Funaki non è stato l’unico a siglare una tripla inaspettata, anche se giova dire che dall’altro protagonista ce lo si poteva aspettare un po' di più. Le mani di Boban Marjanovic sono da pianista, non inganni l’altezza e la dominanza d’ingombro che ha anche in una lega come l’NBA, perché chi capisce il basket sa che Bobi ha una intelligenza cestistica e una sensibilità al limite dell’incredibile per un giocatore di quella stazza. Anche lui questa notte si è prodigato in una tripla dimostrando che il basket moderno non ha più limiti e gli unicorni di 2.10 che tirano da tre punti, saranno scalzati dai 2.20 che tirano da tre punti.

Finalmente Ben!

Quante volte abbiamo sentito la frase:

Simmons senza tiro da tre non andrà da nessuna parte.

Nella scorsa offseason non sembrava aver messo insieme un lavoro specifico sul tiro, infatti nella scorsa stagione non ha realizzato una singola tripla. Brown gli ha ricavato soluzioni per essere comunque dominante in certi aspetti del gioco, ma quando questo si fa duro ai playoff, una mancanza simile, unita a una presenza in post come Embiid, si paga. E allora l’occasione giusta per migliorare era quest’estate.

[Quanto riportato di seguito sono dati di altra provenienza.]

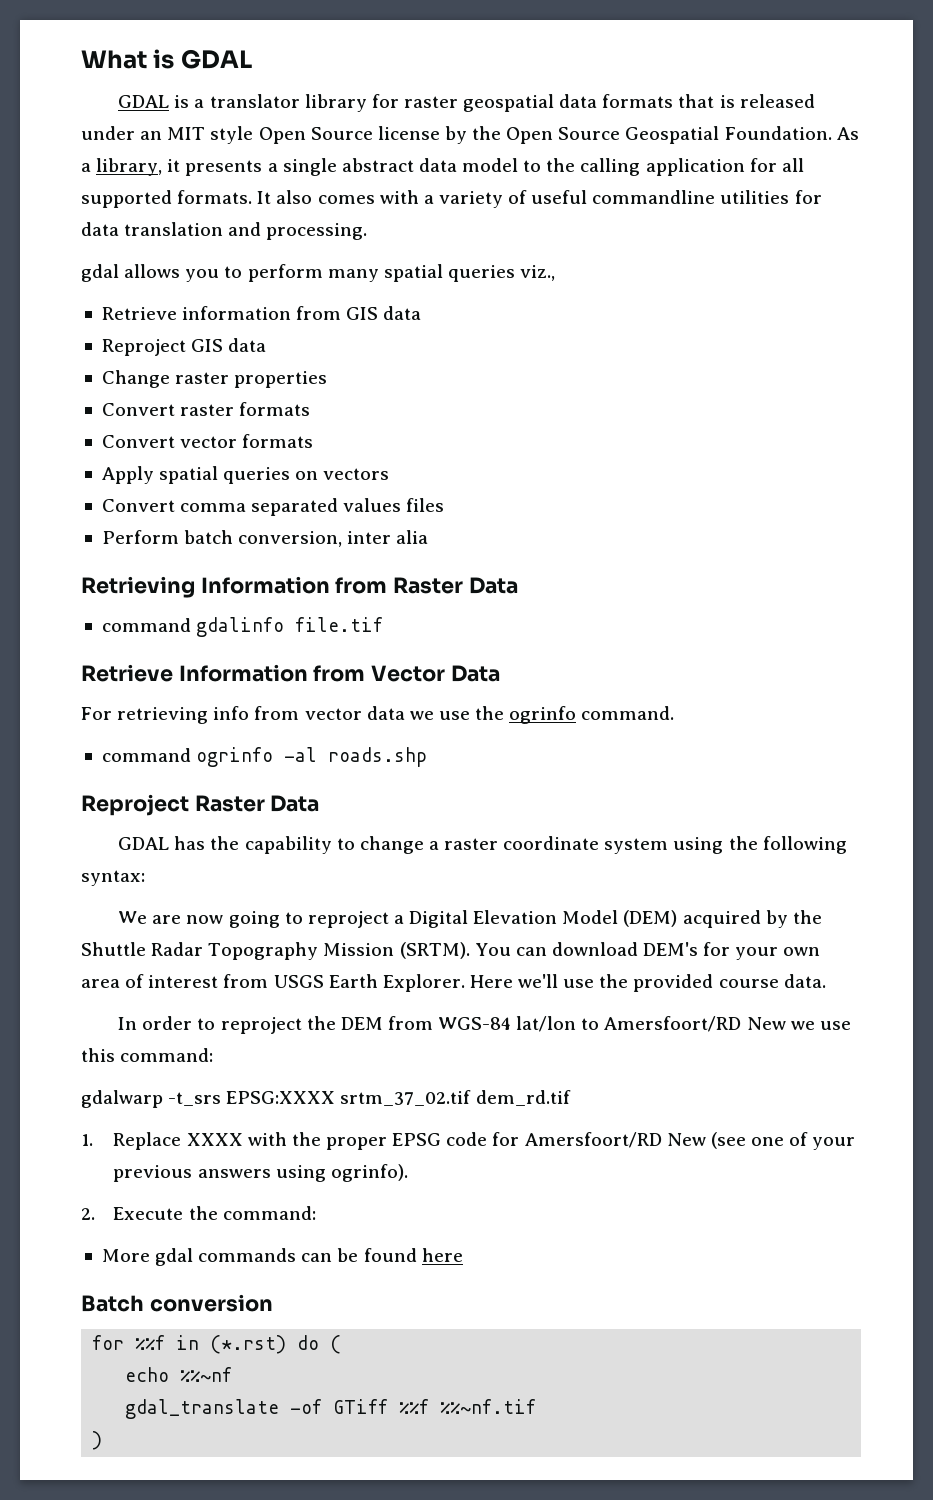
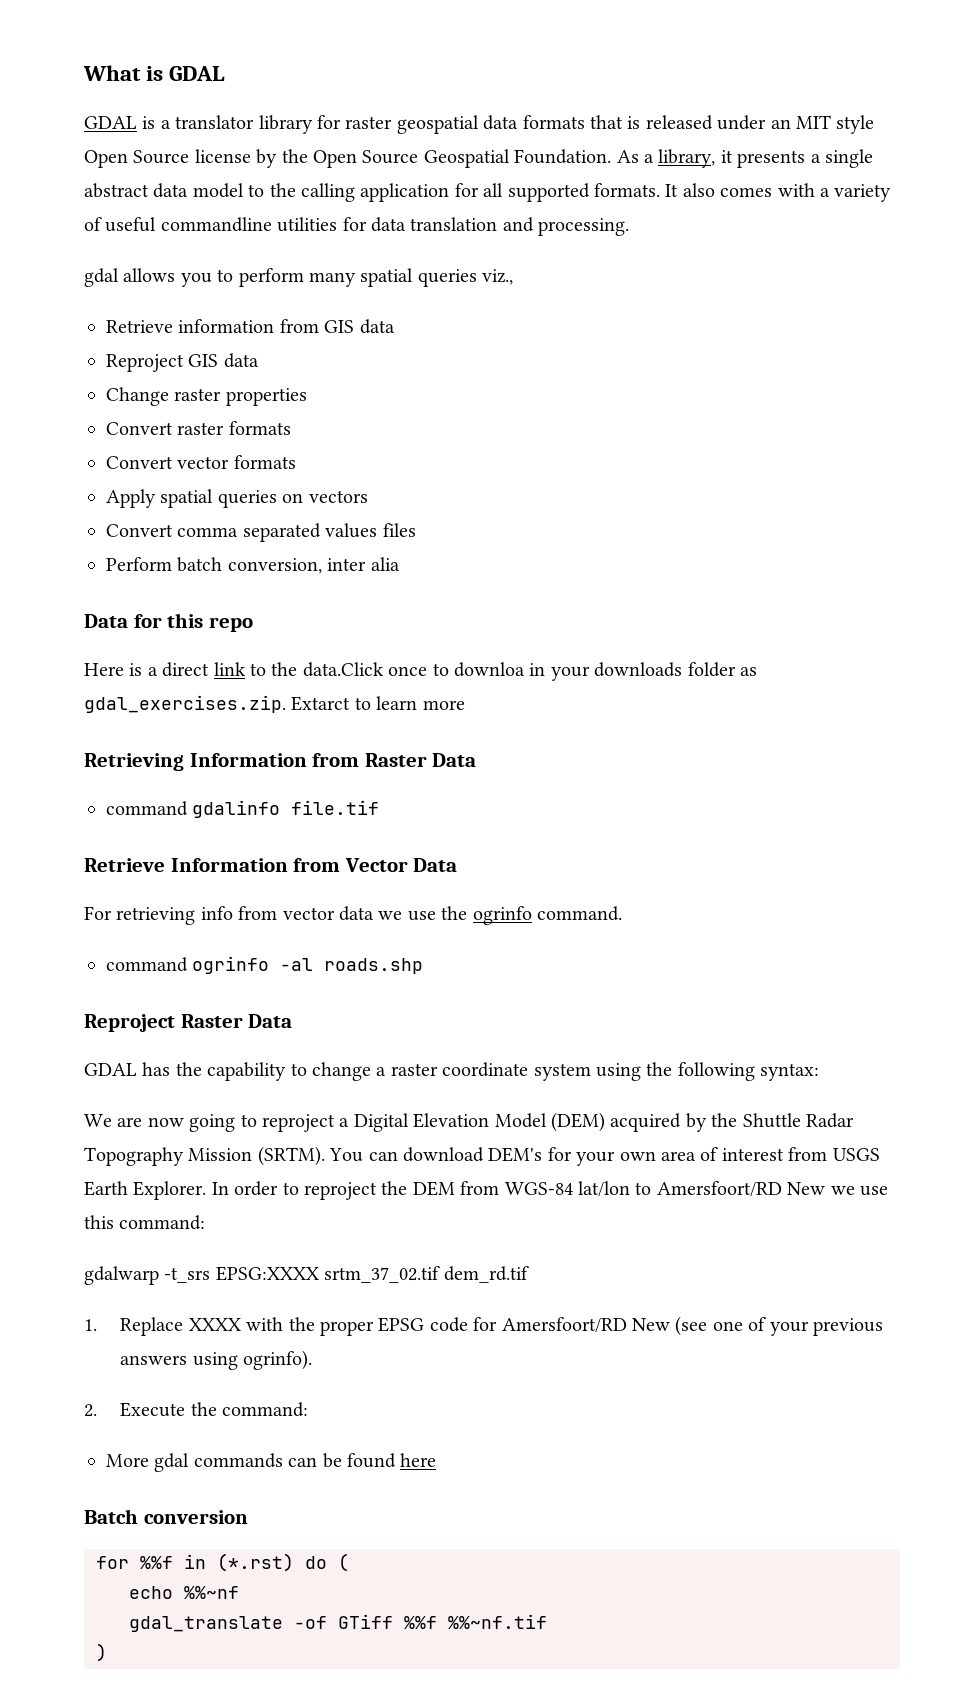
(429, 537) none -> [84,613,253,632] [84,662,757,681] [84,695,465,713] // Data for this repo // Here is a direct link to the data.Click once to downloa in your downloads folder as gdal_exercises.zip. Extarct to learn more
[469,974,826,992] Here we'll use the provided course data. // -> (207, 1190) none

Come in molti casi qualche video era già uscito, compreso uno pochi giorni fa in cui durante un workout Ben macinava canestri dalla lunga distanza. Da qui a farlo in partita è passato solo qualche giorno e questa notte nel tripudio generale dei tifosi e della panchina, Ben ha griffato la prima tripla ufficiale in carriera e ciò che ha colpito di più è la sicurezza con cui se l’è presa. Sfidato apertamente al tiro dal difensore, ha preso con discreta tecnica e segnato in bello stile una tripla dal palleggio punendo la scelta. Prima di rendere automatico un movimento del genere, considerato che partiva da un gomito praticamente perpendicolare alla palla, ci vorrà tempo. Di certo ciò che gli si chiedeva non era un tiro alla Curry, ma dimostrare che il max contract siglato non era un punto d’arrivo ma una partenza. Forse è arrivato con un anno di ritardo questo miglioramento, ma ora fare i conti con lui potrebbe essere tremendamente più difficile.